The next several hours are devoted to raking, leveling, and smoothing the dirt floor and framing the new house with cane poles. This house will have a living area and three rooms opening off the hall to the kitchen/laundry area.
Once framed the estera walls are wired and nailed into place. The two homes on either side of ours boasted wood fronts and porches, however, all the remaining walls are still estera despite the houses’ more prosperous facades.
Children and their mothers are nearby all day. Everyone is always delighted to play with the sweet kids as well as to attempt conversation with their mothers. These boys are romping on the materials that will finish the roof.The Mister and I were so happy that our old friend Father John was on our team.
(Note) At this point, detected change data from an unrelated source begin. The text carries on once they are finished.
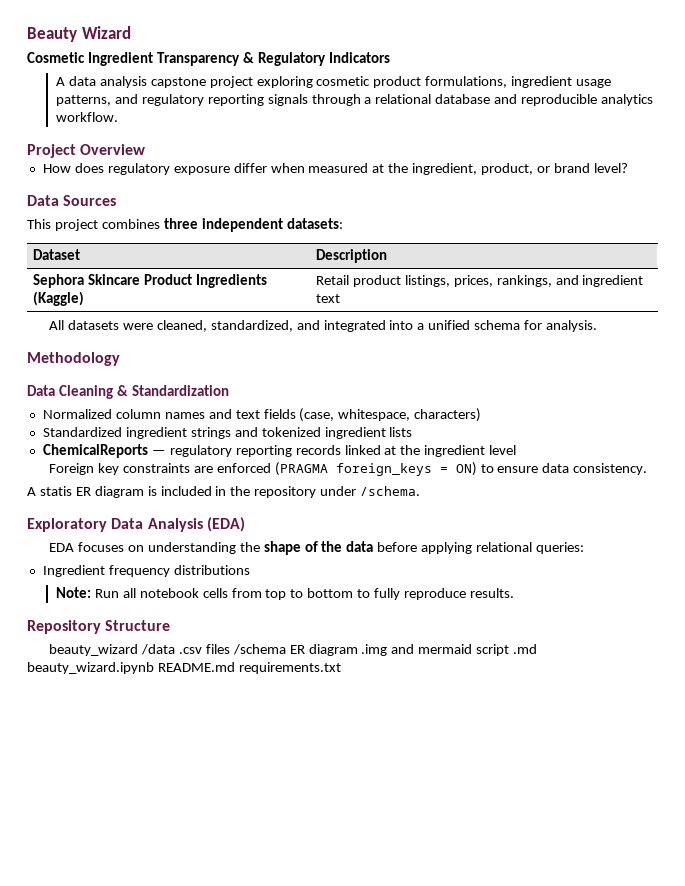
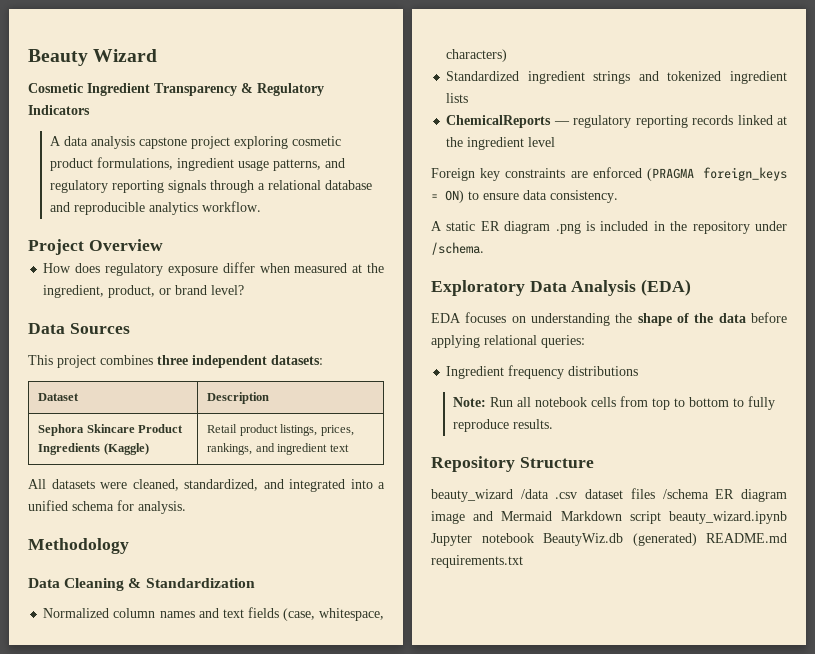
- A statis ER diagram is included in the repository under /schema.
+ A static ER diagram .png is included in the repository under /schema.
- beauty_wizard /data .csv files /schema ER diagram .img and mermaid script .md beauty_wizard.ipynb README.md requirements.txt
+ beauty_wizard /data .csv dataset files /schema ER diagram image and Mermaid Markdown script beauty_wizard.ipynb Jupyter notebook BeautyWiz.db (generated) README.md requirements.txt

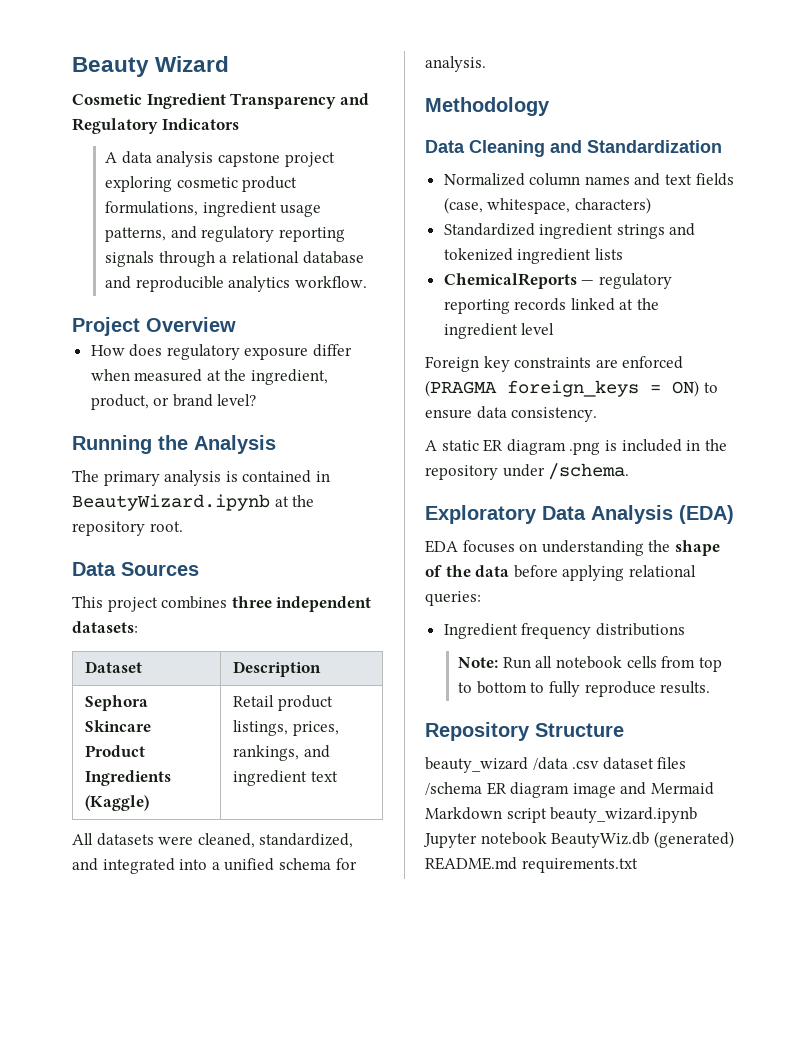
- Cosmetic Ingredient Transparency & Regulatory Indicators
+ Cosmetic Ingredient Transparency and Regulatory Indicators
+ Running the Analysis
+ The primary analysis is contained in BeautyWizard.ipynb at the repository root.
- Data Cleaning & Standardization
+ Data Cleaning and Standardization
Father John was born in the Bronx, and I think he had his first epiphany when the Beatles played Shea Stadium. He has been rocking ever since, and he is amazing. He was in a band that opened for The Who, among others, and he always brings a guitar on our trips. Music opens doors that words alone cannot. Called to the priesthood later in life, he has a heart as big as Texas and the intellect and life experience to match. Every year, with prayerful discernment, he gives away his guitar to a young Peruvian who seems to have a proclivity for music. I believe he has given away at least 20. Shortly after lunch, we get into a rhythm to get the house finished. To leave it undone with dark approaching is unthinkable, as theft and violence are the norm on these rough streets. With the estera walls done, our team waits for the cane poles to be delivered, so that the roof can be completed before nightfall. In the meanwhile, John of Saint Simon’s teaches the hand-slap game, which is a huge success. Clean, cold water also hits the spot with these little guys. The first section of poles is up, and the cross bracing is slid into place.The remaining poles have arrived, and we have plenty of help. A rooftop view of neighboring houses is humbling to me. Beneath the cane is a layer of plastic tarp for insulation. The Mister works to get the poles in place.The new estera exterior and the first half of the roof are complete.This sweet girl was quite bemused by the pale gringa with the camera. All the children loved being airborne by the tall gringo men. The cry once more or “ una mas!” was heard many, many times. David, a Colorado environmental consultant, takes a moment to play ball with Elena, the youngest member of the family.
The next day, the Mister and I returned to the house to finish the roof while the rest of our team went on to our next site, where we would join them after lunch. Here are the oldest son, Miguel, and daughter, Lady, who will call this home. Miguel was a big help in finishing the work on the roof. Three little neighbors peek under the temporary door. At first, I thought they just wanted to see what was happening, but they were most interested in carmelitas, or candy. Surprisingly, red licorice is a big draw, second only to Nerds and Lemonheads.
Here is the camera shy, Maria, matriarch of the house, washing her dishes. I’m not sure what the Spanish is for “punch list,” but I honestly think that by this point she was ready for the gringo contractors to be out of her house.
Seriously, she was heart-breakingly grateful. It was such an honor to tell her that her house was built in love. Sweet love.
In the name of Jesus.
That’s the only thing that there’s just too little of.